Ethereum Staking Statistics & Trends in 2026

Summary: Ethereum staking serves as the primary consensus mechanism where participants lock assets to validate transactions and secure the network in exchange for rewards.
Currently, 35,859,802 ETH is staked, representing 28.91% of the total supply, while validators earn an average annual percentage yield of 3.3% today.
Top 10 Ethereum Staking Statistics and Trends in 2026
This table consolidates the top 10 benchmarks from our analysis, providing a streamlined executive summary of Ethereum’s staking sector as of 2026.
1. Over 35.9 Million Ethereum is Currently Being Staked
Current data from the hildobby Dune dashboard shows 35,859,802 ETH is now staked. This represents approximately 28.91% of the total circulating supply. This volume secures the network through 1,100,000 active validators, ensuring reliable decentralized security for all Ethereum protocol participants.
Staking participation maintains a steady upward trajectory, growing from 32,000,000 ETH in early 2025. This trend reflects increasing institutional confidence and the popularity of liquid restaking protocols. Net inflows remain positive despite occasional withdrawal spikes observed during late 2025 cycles.

2. Ethereum Staking Yields Average Around 3.3% APY
Ethereum staking currently generates a 2.84% annual yield through consensus layer rewards. This percentage is mathematically linked to the number of active validators. As total stake increases, the base reward rate gradually decreases to ensure sustainable network issuance.
Total returns frequently exceed 3.3% after including MEV and transaction priority fees. These additional incentives provide stakers with extra income during periods of high network congestion. This tiered reward structure remains a primary driver for long-term institutional capital allocation.

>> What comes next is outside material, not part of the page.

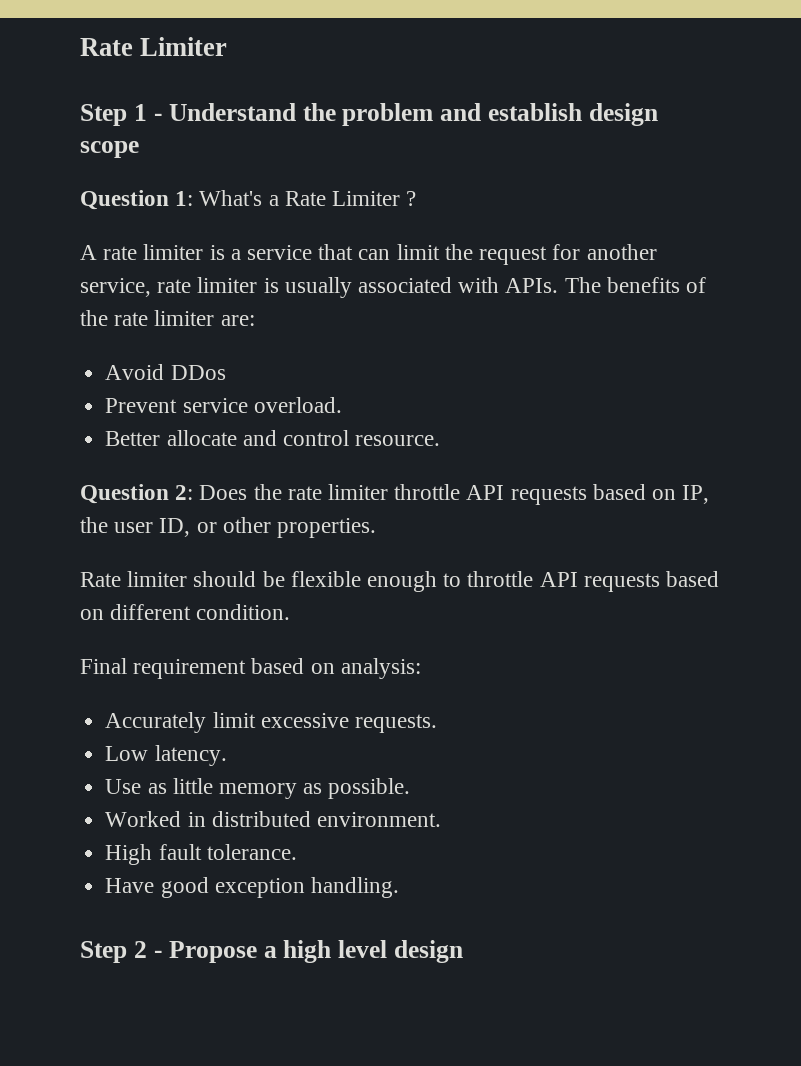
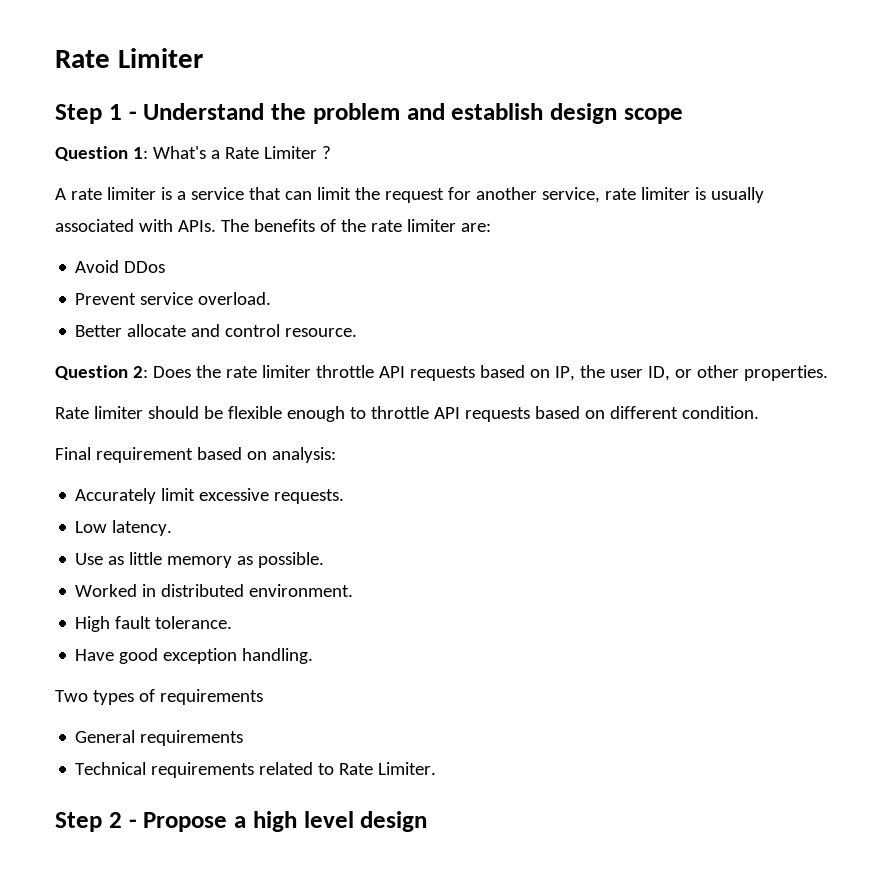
+ Two types of requirements
+ General requirements
+ Technical requirements related to Rate Limiter.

3. ETH Staking Net Flows Remain Consistently Positive
The provided data from Dune illustrates a major shift in net staking flows, which have turned negative as of late 2025. While early October saw massive spikes exceeding 1,000,000 ETH, the trend has sharply reversed into consistent net outflows.
Daily activity shows that principal withdrawals and reward claims frequently exceed incoming deposits. Since late November, the black line representing the 2 week net flow has remained below 0, indicating more ETH is leaving the protocol than entering.
By early January 2026, net flows reached a local low near -600,000 ETH. This suggests a period of notable unstaking or profit taking by participants, marking a departure from the high growth phase observed during the previous quarterly cycle.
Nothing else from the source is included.